Low Carb Challenge Final Update

The Story So Far

On 4 February I began another behaviour challenge - this time I joined a couple of friends who were going low carb. On 14 February I realised it wasn't working for me so decided to reverse the experiment and go back to my normal diet for the next 10 days.

 

 

Here's What Happened Next?

  1. First I binged on carbs for a few days - bread, chips and crackers - like I’d been deprived or something.
  2. Then, someone gave me a packet of chocolate biscuits and I ate 5, no 6 [over 3-4 days]
  3. Then threw out the rest, because sugar is evil.
  4. I didn’t eat pasta or any ‘white’ carbs  - I didn’t want to. If I was really 'reversing' rather than just 'quitting' I should have. I did eat brown rice once - it was nice - and I was drawn to beans, lentils and chickpeas a lot.
  5. I continued to confine wine drinking to the weekend and to drink more water during the day - outcomes from my Dry January experiment
  6. I gained some weight with my initial binge eating, but then lost it again when I got my act together - so am now officially 1 kilo lighter than before the low carb experiment.
  7. But my waist measurement is unchanged.
  8. I felt so much happier, brain fuzziness disappeared, mood, energy and sleeping patterns evened out.
  9. I continued to eat more vegetables, but less protein and fat. No hardboiled eggs passed my lips in the last ten days.
  10. And I decided I wasn't going back to a low carb diet with all its rules and prohibitions and measuring.

 

Was This A Giant Fail Then?

An experiment is only a failure if you don't learn anything from it, and I learned plenty.

I  learned that the care and attention needed to achieve a daily low carb high fat [LCHF] diet is too intensive for me to want to sustain. I like simplicity and ease, so the thought of needing to fill up my brain with the carb rating of everything I eat or to buy new kitchen equipment to make vegetables into fake pasta just does not appeal to me.

Could I have kept going, pushed through the carb flu and created a new amazing fat-burned body with a right-sized waist?  Maybe but I'd have needed to commit a whole lot more energy, attention and emotional weight to it if I'd wanted to successfully embed it in my life.

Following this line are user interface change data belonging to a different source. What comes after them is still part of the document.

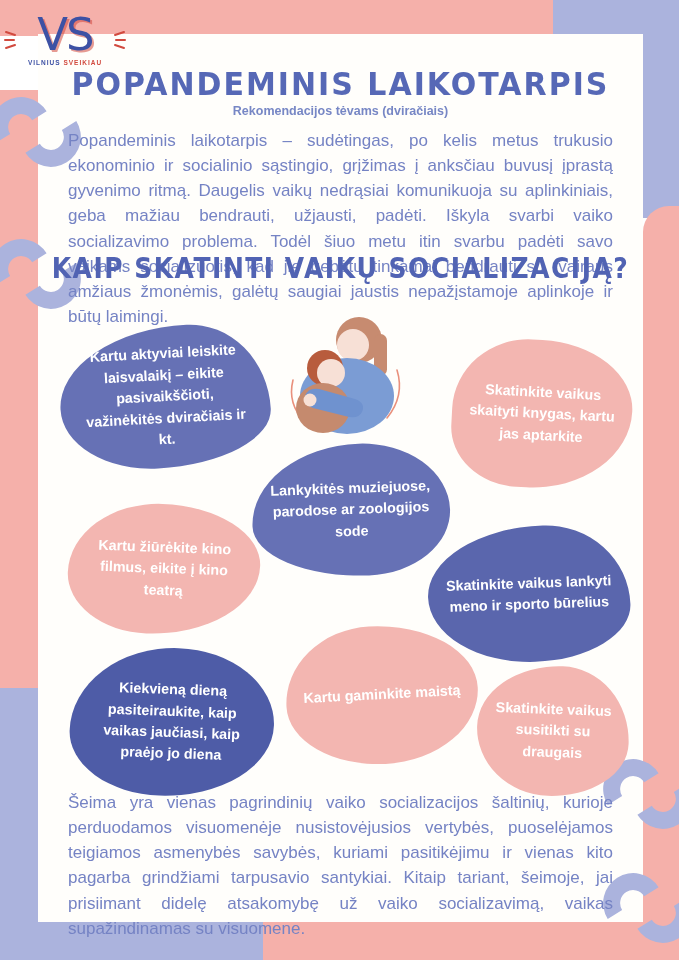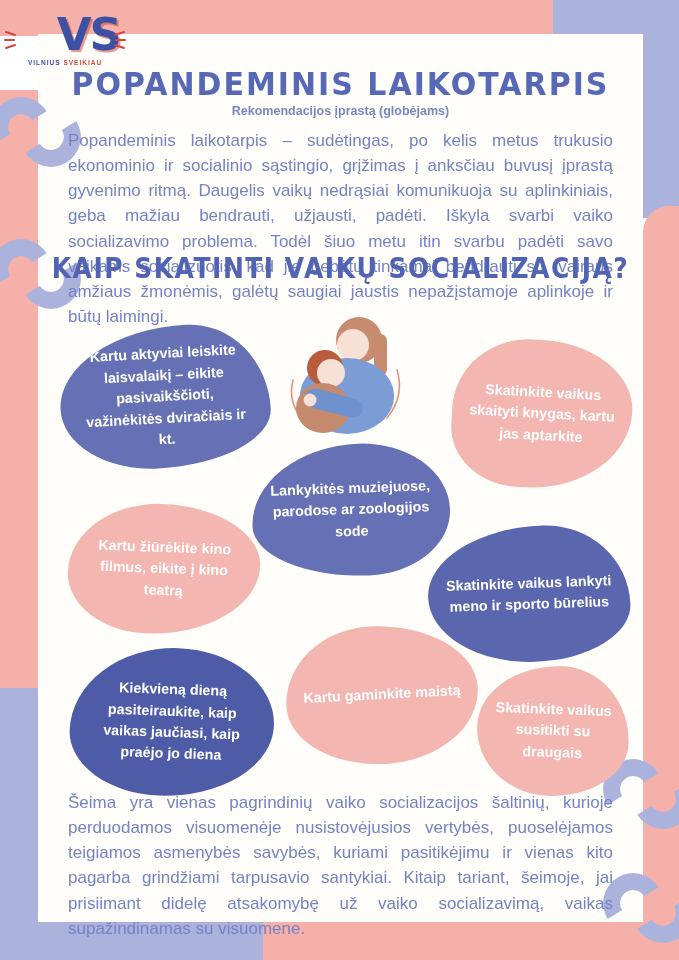--- a/index.html
+++ b/index.html
@@ -28,8 +28,8 @@
 
   
   .logo{position:absolute;left:10px;top:12px;width:110px;z-index:4;text-align:center;}
-  .logo-vs{font-family:"DejaVu Sans",sans-serif;font-size:45px;font-weight:bold;line-height:1;
-    color:#3d51a4;letter-spacing:-2px;text-shadow:2px 2px 0 rgba(209,73,62,.55);text-align:right;}
+  .logo-vs{font-family:"DejaVu Sans",sans-serif;font-size:45px;font-weight:normal;line-height:1;
+    color:#3d51a4;letter-spacing:-2px;text-shadow:2px 2px 0 rgba(209,73,62,.55);}
   .logo-org{margin-top:2px;font-size:6.5px;font-weight:bold;letter-spacing:1px;}
   .logo-org .b{color:#3d51a4;} .logo-org .r{color:#d1493e;}
   .logo-dash{position:absolute;top:14px;width:14px;height:26px;}

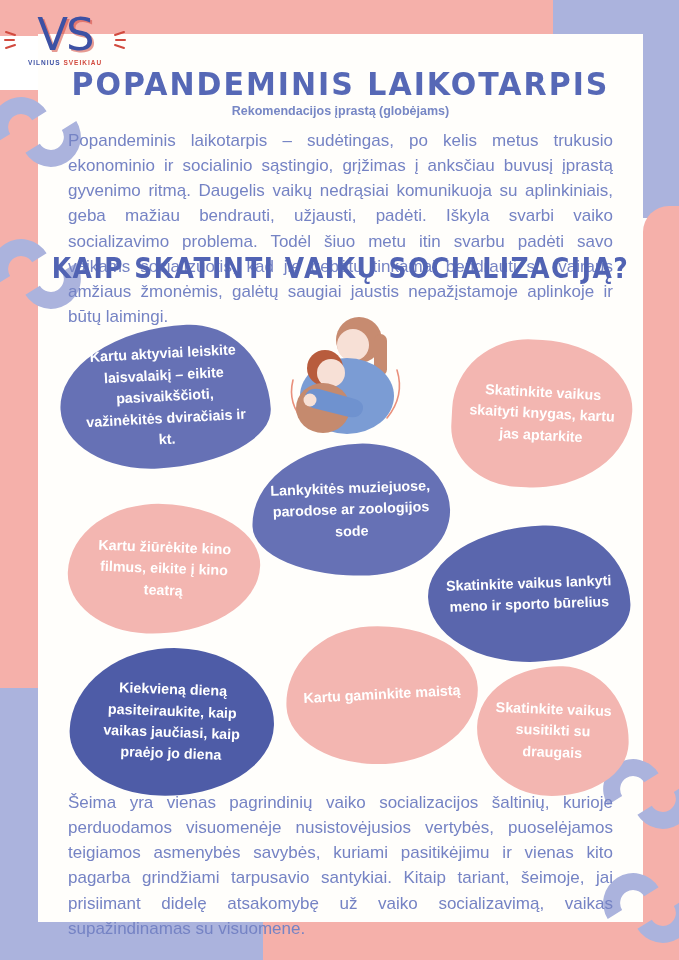--- a/index.html
+++ b/index.html
@@ -139,7 +139,7 @@
   </div>
 
   <div class="title">POPANDEMINIS LAIKOTARPIS</div>
-  <div class="subtitle">Rekomendacijos įprastą (globėjams)</div>
+  <div class="subtitle">Rekomendacijos tėvams (dviračiais)</div>
 
   <div class="para para-intro">Popandeminis laikotarpis – sudėtingas, po kelis metus trukusio ekonominio ir socialinio sąstingio, grįžimas į anksčiau buvusį įprastą gyvenimo ritmą.  Daugelis vaikų nedrąsiai komunikuoja su aplinkiniais, geba mažiau bendrauti, užjausti, padėti. Iškyla svarbi vaiko socializavimo problema. Todėl šiuo metu itin svarbu padėti savo vaikams socializuotis, kad jie gebėtų tinkamai bendrauti su įvairaus amžiaus žmonėmis, galėtų saugiai jaustis nepažįstamoje aplinkoje ir būtų laimingi.</div>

And honestly, I think my life would have to be incredibly dull and empty for me to want to focus on the minutiae of my diet. 

 

But All Is Not Lost!

What has surprised me is that even though I did hate the low carb regime, quite a lot seems to have stuck. Caroline L Arnold, in her book Small Move, Big Change says it takes 4 to 6 weeks to embed a new habit. I suppose salad formation is a kind of habit. Maybe I was just refreshing it. 

While there are probably no new foods in my pantry and fridge compared to January, the proportions have changed. There are more different sources of protein and more vegetables. I eat more salads and more carb-free meals.  Bread and crackers are lasting longer. Nuts have become more important. 

 Overall I'm eating a little less but staying full longer. Breakfast is almost always a smoothie, except when there's soft avocado to spread on toast. Lunch is all about the leftovers. Dinner is less likely to involve carbs than before the challenge.

I think for me, the best way of eating is to have what I want, to limit the foods in my fridge and pantry to things that I like and are good for me and to occasionally go and buy some extra treat when nothing else will do.  That  fits into my life best.

As for the waist measurement, that may have to take the slow road. If i consistently eat a little less it will perhaps consistently lose a little more.  But in March I'm keen to do an exercise challenge - working on establishing a regular pattern of exercise rather than my current haphazardness. So maybe that will help.

I don't know if the world really needed more confirmation that diets suck - but you have it anyway. I think that lifestyle changes have to be easy - and that it's better to go slow and make changes you can sustain rather than expect to be able to maintain a massive change in a whole lot of different aspects of your life at once.